January 2010 - Posts

C# anticelebrities – Part 1 – The ?? operator

I decided to start a new series of posts on the anticelebrities operators / keywords of C#,  being anticelebrity for a keyword / operator means that it’s not widely used by programmers. Some may say that main purpose of the members in the anticelebrity club is to be used in tricky interview questions, I hope that I will give them a push towards celebritness by explaining how to use them, at the worst case you will have some geek trivia questions for your next coffee break.

 

The ?? operator is a fairly simple one, it used as a shorten if condition when assigning a value into variables,  checking if the object being assigned into the variable points to a NULL reference, giving it a different value in case it is NULL, or the intended value if it isn’t NULL.

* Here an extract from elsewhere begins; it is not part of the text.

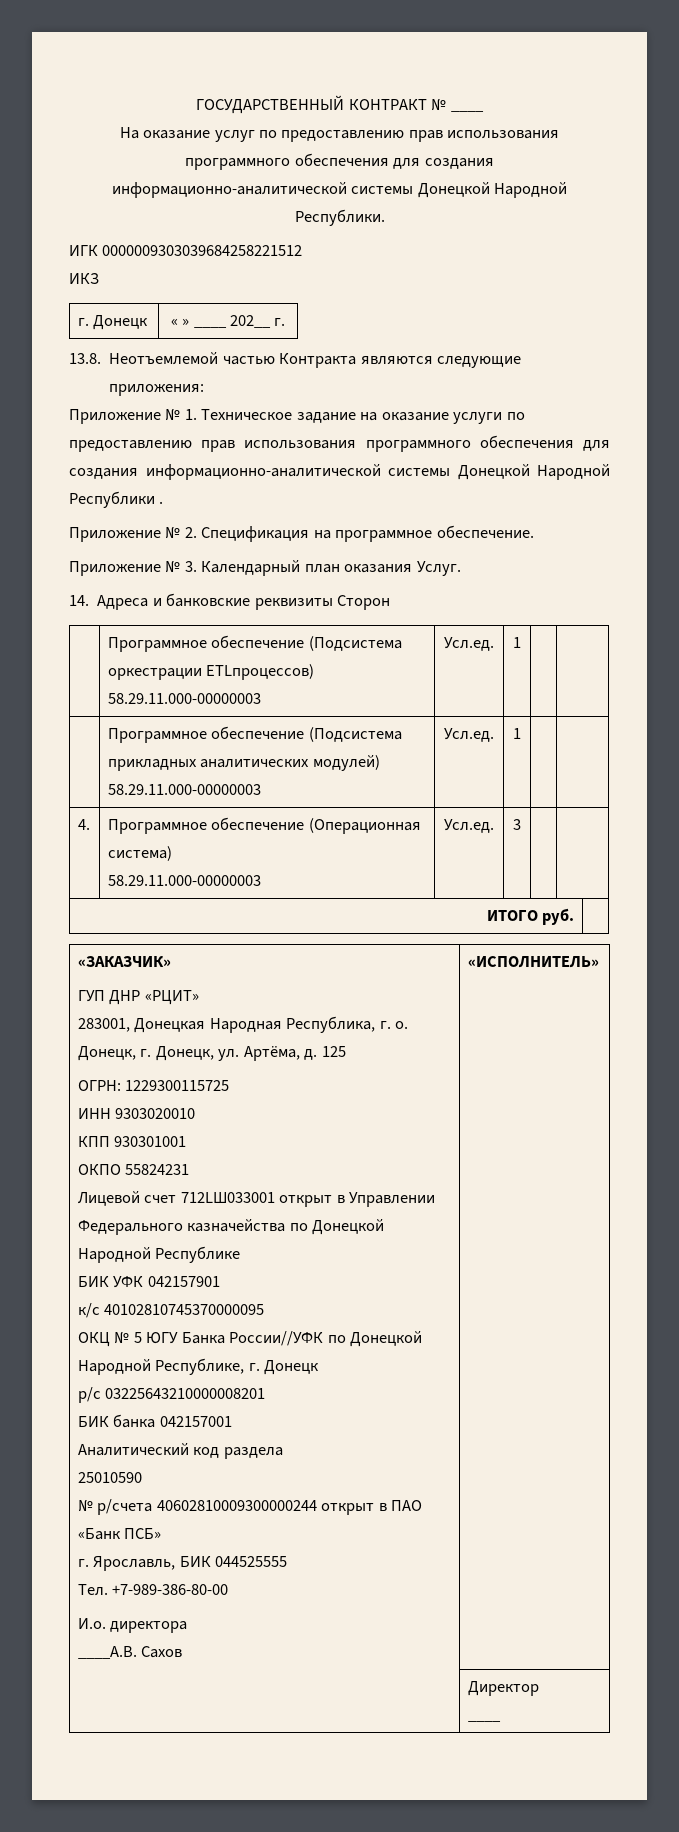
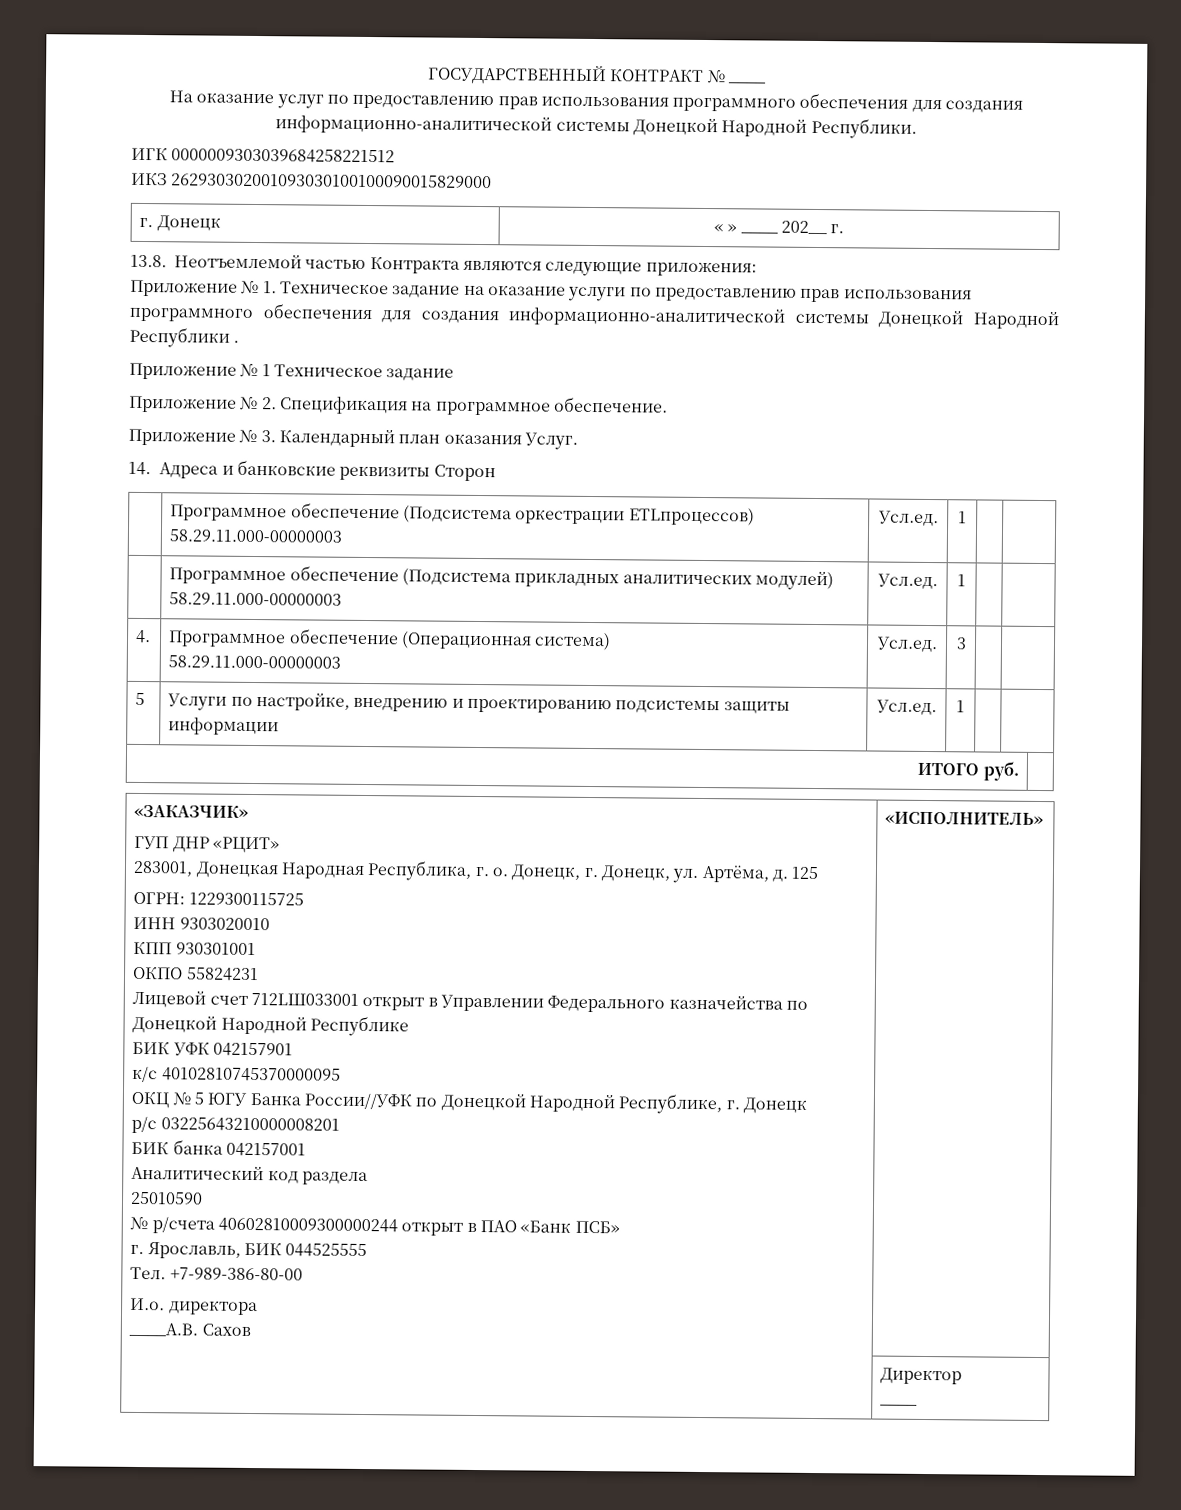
- ИКЗ
+ ИКЗ 262930302001093030100100090015829000
+ Приложение № 1 Техническое задание
+ 5 | Услуги по настройке, внедрению и проектированию подсистемы защиты информации | Усл.ед. | 1 | |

The following example will make things clearer:

static void Main(string[] args)
{
    string sampleText = null;
    string outputText;
 
    outputText = sampleText ?? "sampleText used to be null";
    /*
     * This is eqvivalent to one of the following:
     * 1:  if (outputText == null) 
        {
            outputText = "sampleText used to be null"; 
        }
        else 
        {
        outputText = sampleText
        }             
     * 2: outputText = sampleText == null ? "sampleText used to be null" : sampleText;            
    */
 
    Console.WriteLine(outputText);
 
    sampleText = "sampleText now has a value";
 
    outputText = sampleText ?? "sampleText used to be null";
 
    Console.WriteLine(outputText);
 
    Console.Read();
   
}

 

The output will be:


output

 

More anticelebrities coming soon… stay tuned.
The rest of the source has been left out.